Vertical Order Traversal of a Binary Tree

Given a binary tree, return the vertical order traversal of its nodes values.

For each node at position (X, Y), its left and right children respectively will be at positions (X-1, Y-1) and (X+1, Y-1).

Running a vertical line from X = -infinity to X = +infinity, whenever the vertical line touches some nodes, we report the values of the nodes in order from top to bottom (decreasing Y coordinates).

If two nodes have the same position, then the value of the node that is reported first is the value that is smaller.

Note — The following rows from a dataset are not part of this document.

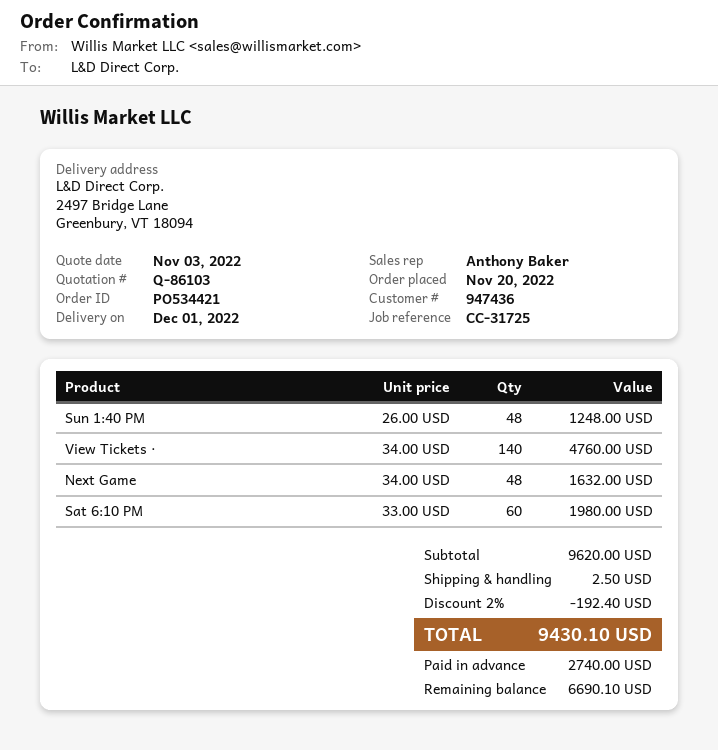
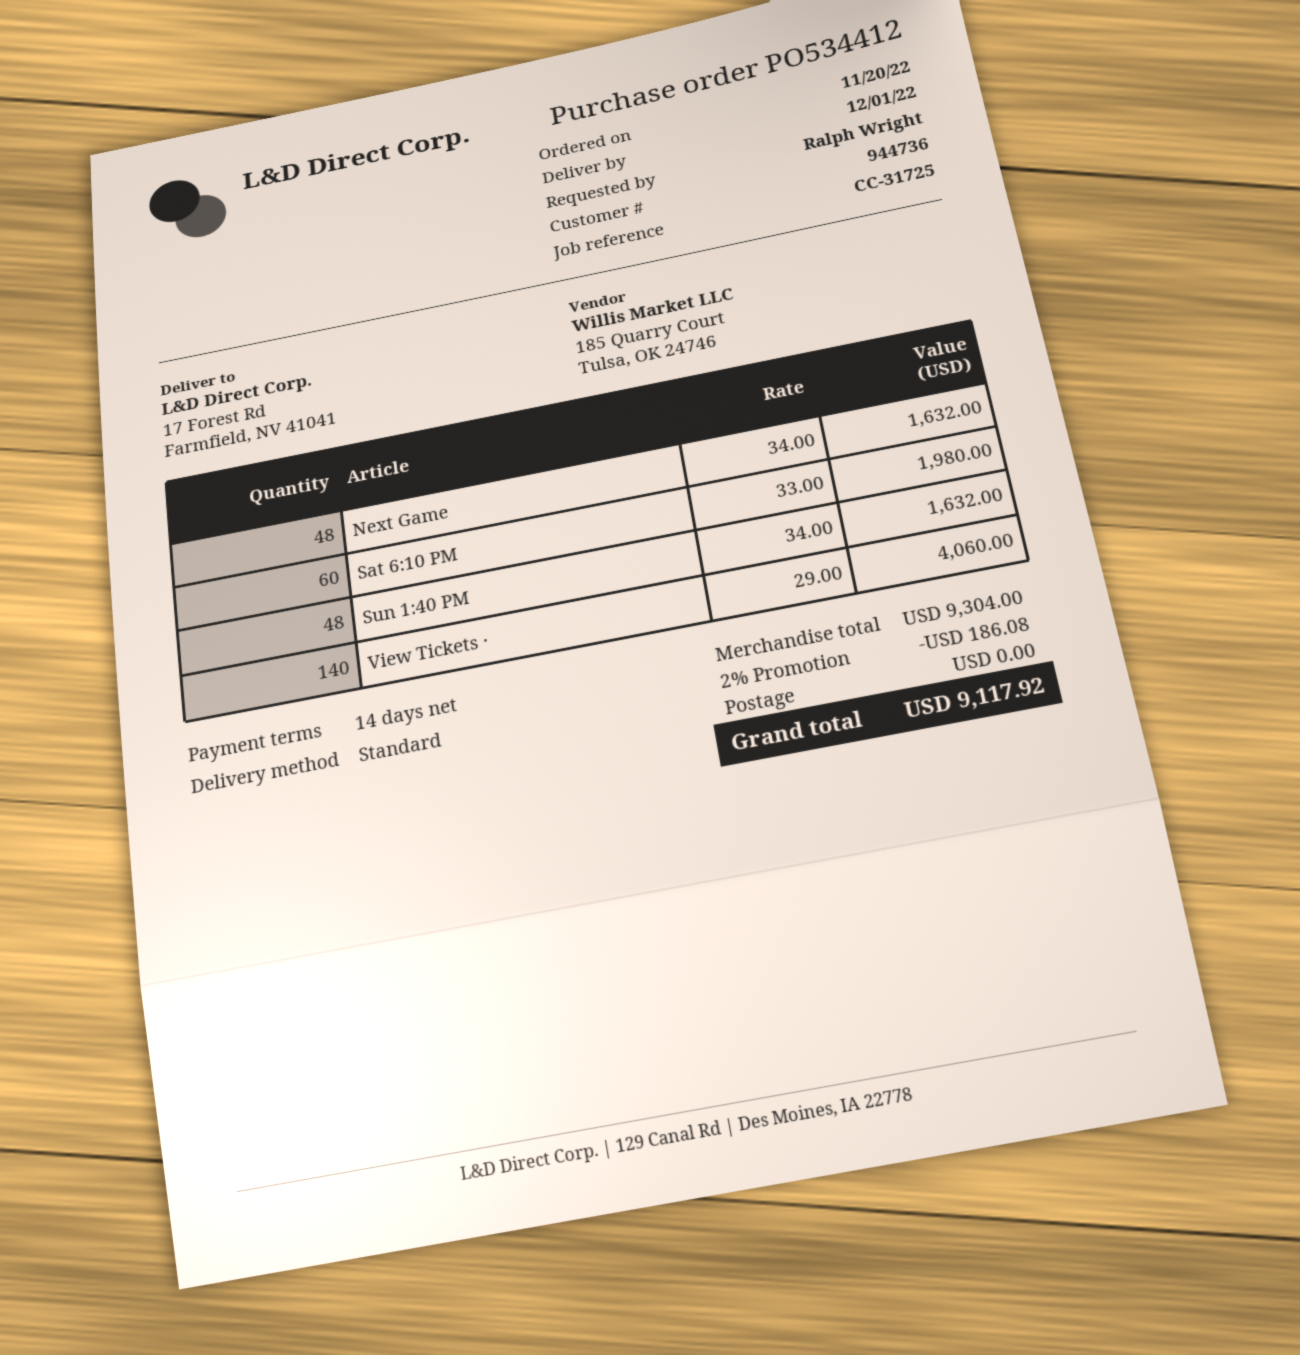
order number: PO534421 -> PO534412
customer number: 947436 -> 944736
ship to: 2497 Bridge Lane, Greenbury, VT 18094 -> 17 Forest Rd, Farmfield, NV 41041
Sun 1:40 PM: 48 x 26.00 = 1248.00 -> 48 x 34.00 = 1632.00
View Tickets ·: 140 x 34.00 = 4760.00 -> 140 x 29.00 = 4060.00
subtotal: 9620.00 -> 9304.00
discount: 2% = 192.40 -> 2% = 186.08
shipping: 2.50 -> 0.00
total: 9430.10 -> 9117.92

Return an list of non-empty reports in order of X coordinate.  Every report will have a list of values of nodes.

Example 1:

Input: [3,9,20,null,null,15,7]
Output: [[9],[3,15],[20],[7]]
Explanation: 
Without loss of generality, we can assume the root node is at position (0, 0):
Then, the node with value 9 occurs at position (-1, -1);
The nodes with values 3 and 15 occur at positions (0, 0) and (0, -2);
The node with value 20 occurs at position (1, -1);
The node with value 7 occurs at position (2, -2).

Example 2:

Input: [1,2,3,4,5,6,7]
Output: [[4],[2],[1,5,6],[3],[7]]
Explanation: 
The node with value 5 and the node with value 6 have the same position according to the given scheme.
However, in the report "[1,5,6]", the node value of 5 comes first since 5 is smaller than 6.

Note:

1. The tree will have between 1 and 1000 nodes.
2. Each node's value will be between 0 and 1000.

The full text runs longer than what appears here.